Repêcher des canons de la mer

Le khalifa Bouhamidi ne négligea aucune potentialité ,y compris les épaves des navires coulés a proximité des cotes de Ghazaouet, Honaine , etc.  Des sources fiables  signalent qu’en 1838, le khalifa El Bouhmidi fit retirer de la mer prés de  Mersa sidi Oucha  5 pièces de canons qui proviennent d’un batiment naufragé depuis longtemps.

Bâtisseur d’établissements militaires

Pour contrôler et protéger les populations des  Angades et des Beni Snassen ,  il lança en 1837 un vaste programme de constructions .d’établissements militaires sur les monts des Beni Snous.

Craignant une attaque sur Tlemcen Il fait  construire  le fort de Tafaraoua à Sebdou  et demanda aux habitants de Tlemcen de se préparer à s’y refugier en cas de guerre,

 Bloquer les français à Oran

En 1838, voulant soumettre Oran occupée par les français à une sorte de blocus commercial, le khalifa El Bouhmidi  empêcha les tribus du désert apportant  à Oran des dépouilles d’autruches, des dattes et des laines à rebrousser chemin  en les bloquant non loin du djebel  Tessala .

 L’embuscade de Misserghin

 En octobre 1839, les troupes françaises  entreprennent l’expédition des Portes de Fer violant de manière flagrante et surtout provocante les dispositions du traité de la Tafna. Repliquant à cette violation , le 15 octobre 1839, informe loyalement  le général Valée du retour à l’état de guerre.

  Des lors les lignes françaises furent harceléé. Les premiers etablissements coloniaux de la Mitidja , aux portes d’Alger sont saccagés. Bouhamidi de son coté  multiplie les attaques contre les troupes francaises  dans le Gharb. Le 12 mars 1840,  BouHamedi monte une embuscade aux environs de Misserghin et remporte une eclatante victoire sur les troupes françaises.

Le Colonel Scott signale dans ses ecrits une razzia entreprise par Bouhamidi  « on a tiré un salut royal de sept canons, pour commémorer une victoire remportée par Bouhamidi, qui avait fait une incursion dans les murs d’Oran, ramenant soixante-quinze femmes, cent cinquante chevaux. »[1]

La mort de Bouhmidi

 En 1845, Mohamed al-Bouhmidi se rend au Maroc avec mission de rencontrer le roi Moulay Abderrahmane  pour lui faire part de l’inquiétude de l’Emir Abdelkader suite au Traité de Tanger  signé  le 10 septembre 1844 par le roi et Louis-Philippe  et faisant de l’emir Abdelkader  « un hors la loi » qu’il conviendrait de poursuivre en Algérie comme  au Maroc . Il s’agissait alors d’une mission  des plus redoutables, les algériens étant désormais déclarés hors la loi sur le territoire marocain.

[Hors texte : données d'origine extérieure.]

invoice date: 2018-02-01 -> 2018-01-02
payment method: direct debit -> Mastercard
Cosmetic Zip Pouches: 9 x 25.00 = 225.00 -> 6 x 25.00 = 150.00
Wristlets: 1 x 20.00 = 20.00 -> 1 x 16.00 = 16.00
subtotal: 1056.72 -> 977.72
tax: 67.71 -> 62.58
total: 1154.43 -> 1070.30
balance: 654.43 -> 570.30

El Bouhmidi  était parfaitement conscient du danger qu’il courait en entreprenant cette mission. A la veille de son départ pour  Fès,  il rédigea un poème émouvant exprimant son amour et son attachement à sa patrie et également l’horrible douleur de se  séparer  de   sa terre qu’il a défendu de toute sa force jusqu’à l’ultime sacrifice.

Jeté dans les geôles du roi du Maroc, on ne sut jamais  ce qu’il advint de ce grand combattant et homme de culture.

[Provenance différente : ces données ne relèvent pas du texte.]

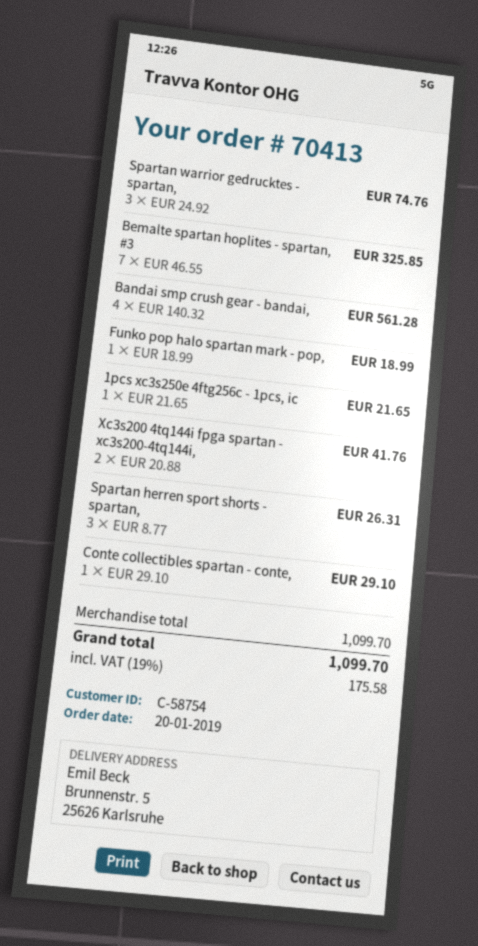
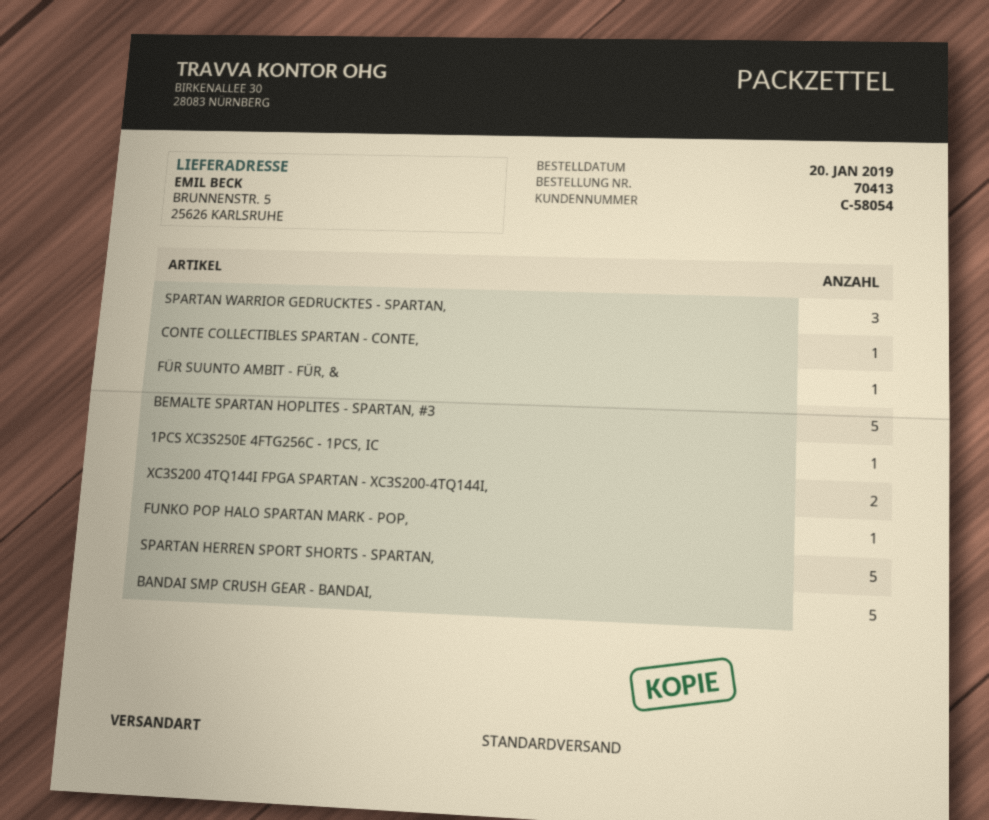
customer number: C-58754 -> C-58054
Bemalte spartan hoplites - spartan, #3: 7 -> 5
Bandai smp crush gear - bandai,: 4 -> 5
Spartan herren sport shorts - spartan,: 3 -> 5
FÜR SUUNTO AMBIT - FÜR, &: none -> 1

Selon des légendes locales, El Bouhmidi reposerait, dans un anonymat quasi-total, dans un mausolée à “Ghar El Baroud” à 4 km environ au sud de Béni Saf. On ne sait pas comment la dépouille fut rapatriée du Maroc vers “Ghar El Baroud”. Certaines sources soutiennent qu’il ne s’agirait, en fait, que du corps d’un des descendants de cet illustre homme qui serait enseveli à Ghar El Baroud”.